Amelia Yani juga mengatakan bahwa jika ingin menulis ulang sejarah, terutama mengenai peristiwa 1965 sampai dengan peristiwa jatuhnya Presiden Soekarno, maka harus ditulis secara komprehensif, misalnya saja, apa yang terjadi di tahun 1966, perlu diungkap di tahun 1966 telah terjadi demonstrasi besar-besaran yang dimulai sejak Desember 1965 oleh mahasiswa KAMI, dirinya pun ikut sebagai Ketua KAPPI setiap hari demo didepan Istana Negara meminta pertanggung jawaban Presiden Sukarno tentang peristiwa 1 Oktober, juga tuntutan TRITURA; yakni Bubarkan PKI, ‘Recall’ Kabinet 100 Mentri, dan Turunkan harga beras. Nah, itu fakta tak terbantahkan bahwa di Tahun 1965-1966 dapat dikatakan Bangsa Indonesia mengalami kemiskinan luar biasa, inflasi 650%, rakyat miskin, politik dan ekonomi hancur.
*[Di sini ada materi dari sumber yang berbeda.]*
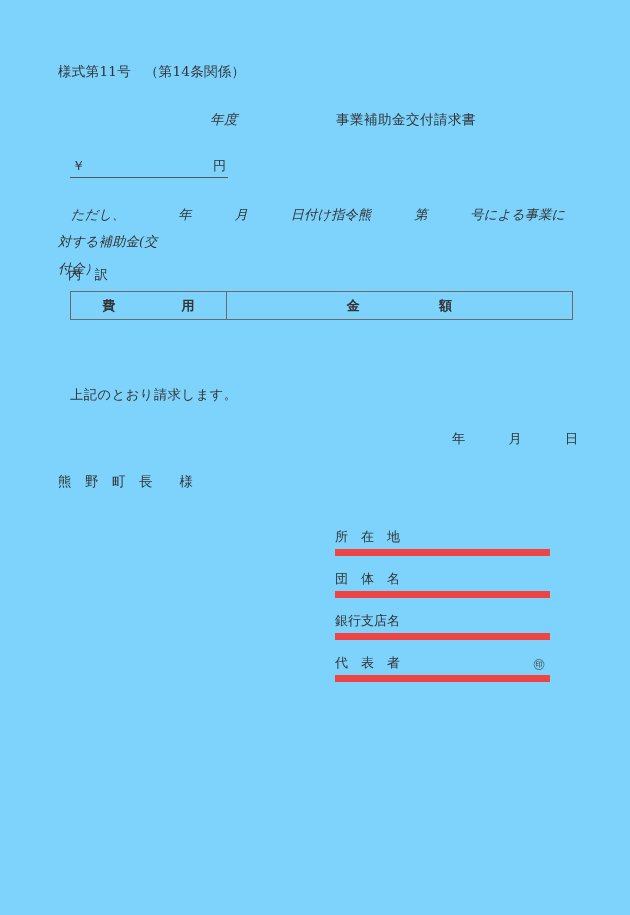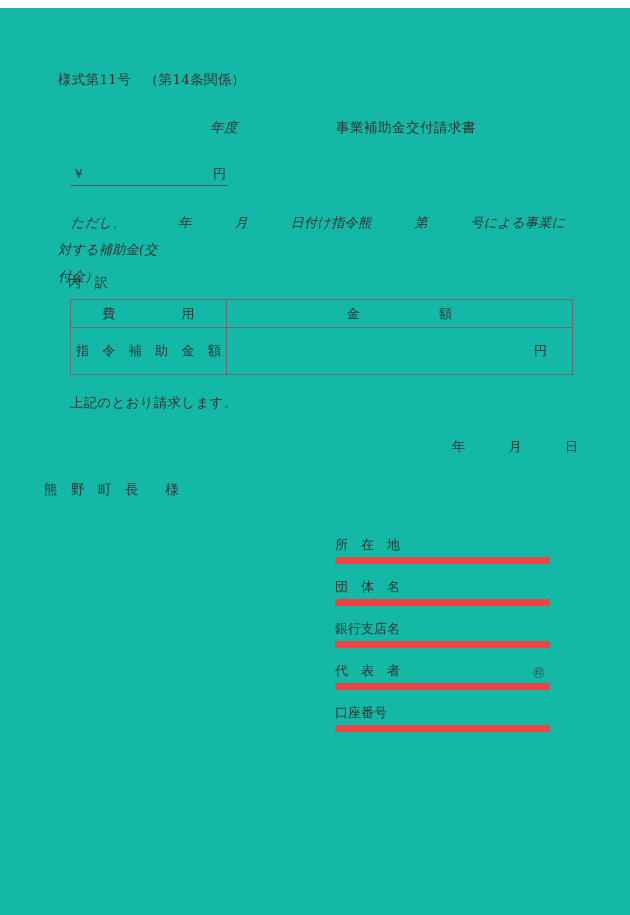--- a/index.html
+++ b/index.html
@@ -19,8 +19,7 @@
   .page {
     position: absolute;
     inset: 0;
-    background: #14b8a6;
-    margin-top: 8px;
+    background: #7dd3fc;
   }
 
   

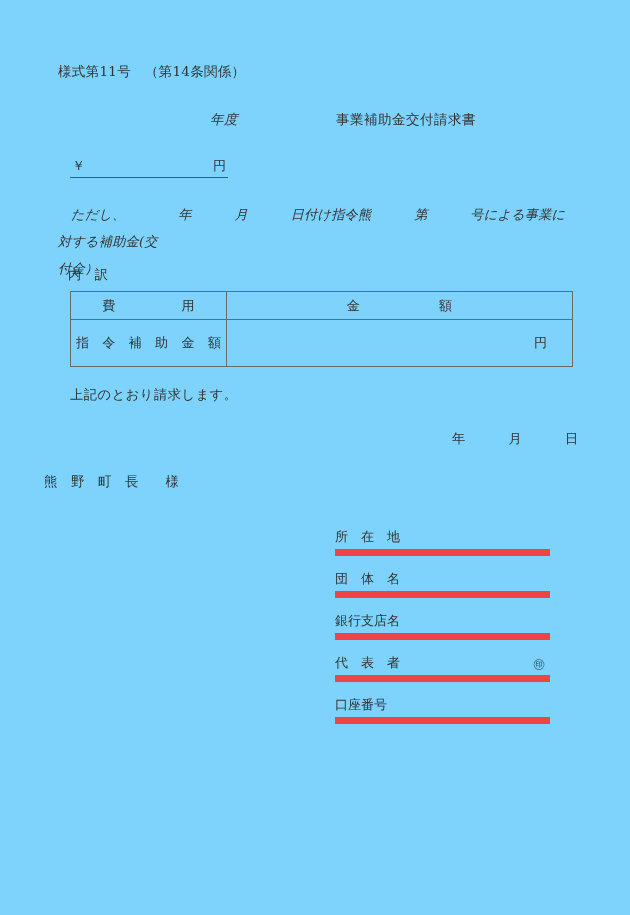--- a/index.html
+++ b/index.html
@@ -115,7 +115,7 @@
   }
   .tbl .c-item { width: 155px; height: 26px; }
   .tbl .c-amt  { width: 345px; }
-  .tbl .h-cell { height: 27px; text-align: center; }
+  .tbl .h-cell { height: 27px; text-align: center; font-weight: bold; }
   .tbl .b-cell { height: 46px; }
   .cell-inner-center {
     display: block;

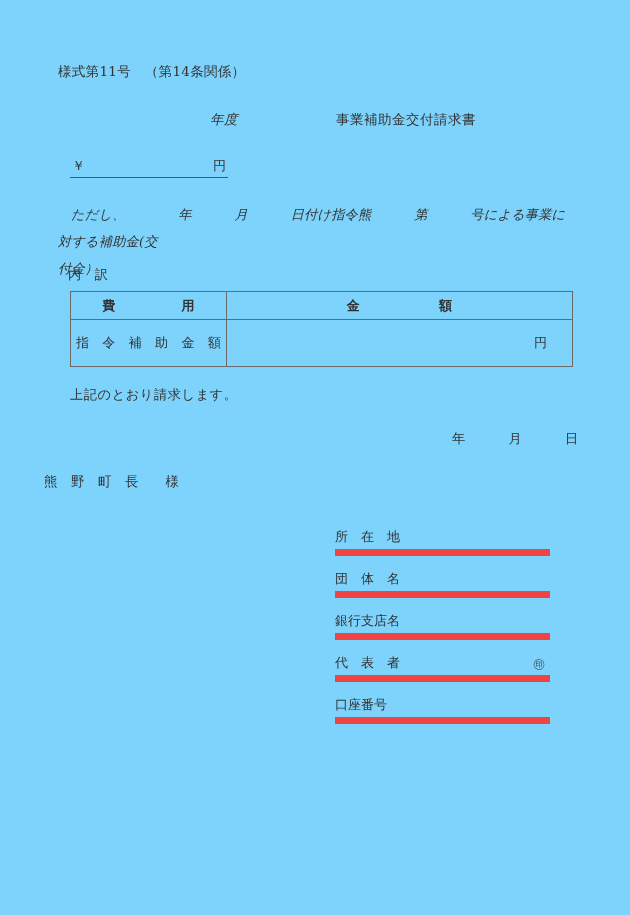--- a/index.html
+++ b/index.html
@@ -221,14 +221,6 @@
           <span class="cell-inner-center spread-2">金　　　　　　額</span>
         </td>
       </tr>
-      <tr>
-        <td class="c-item b-cell">
-          <span class="cell-inner-center spread-2">指　令　補　助　金　額</span>
-        </td>
-        <td class="c-amt b-cell">
-          <span class="cell-inner-right">円</span>
-        </td>
-      </tr>
     </tbody>
   </table>
 

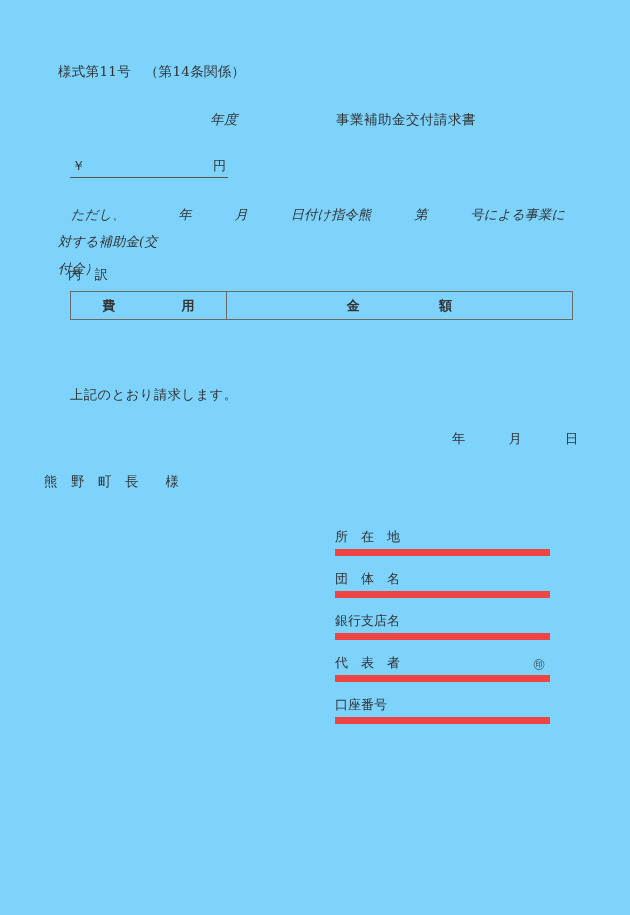--- a/index.html
+++ b/index.html
@@ -146,7 +146,7 @@
 
   
   .addressee {
-    left: 44px;
+    left: 58px;
     top: 475px;
     font-size: 13.5px;
   }

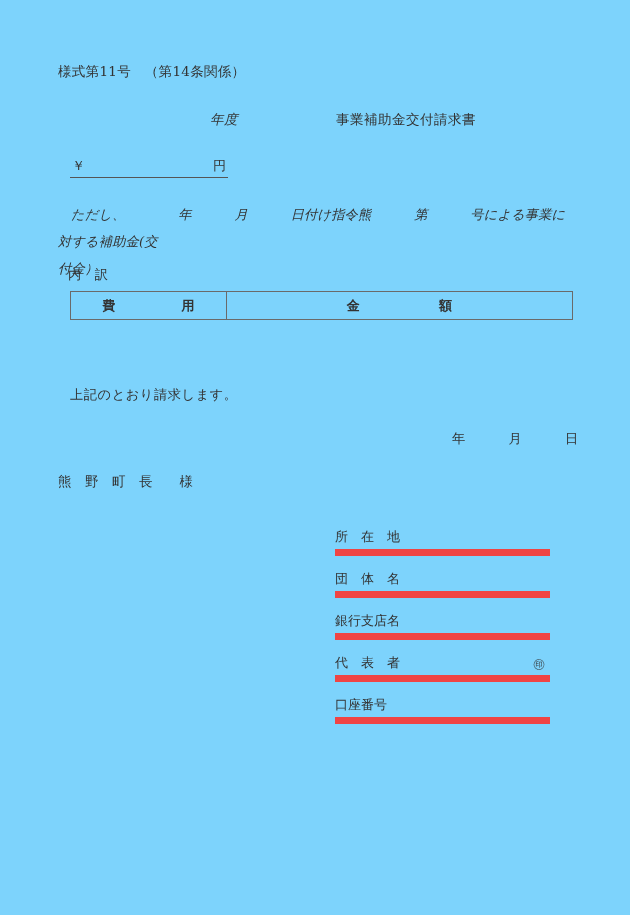--- a/index.html
+++ b/index.html
@@ -256,9 +256,6 @@
     </div>
 
 
-    <div class="field">
-      <span class="field-label">口座番号</span>
-    </div>
 
 
   </div>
Semua itu, lanjut Amelia Yani, terjadi di bawah kepemimpinan Presiden Sukarno, Apakah Presiden Sukarno itu sedemikian ‘untouchable’ dan perbuatannya dibolehkan rakyat? Sementara rakyat Indonesia miskin? Sampai akhirnya keluarlah Surat Perintah 11 Maret kepada Letnan Jenderal Suharto yang esok harinya 12 Maret 1966 PKI dan seluruh ormas-ormasnya dibubarkan.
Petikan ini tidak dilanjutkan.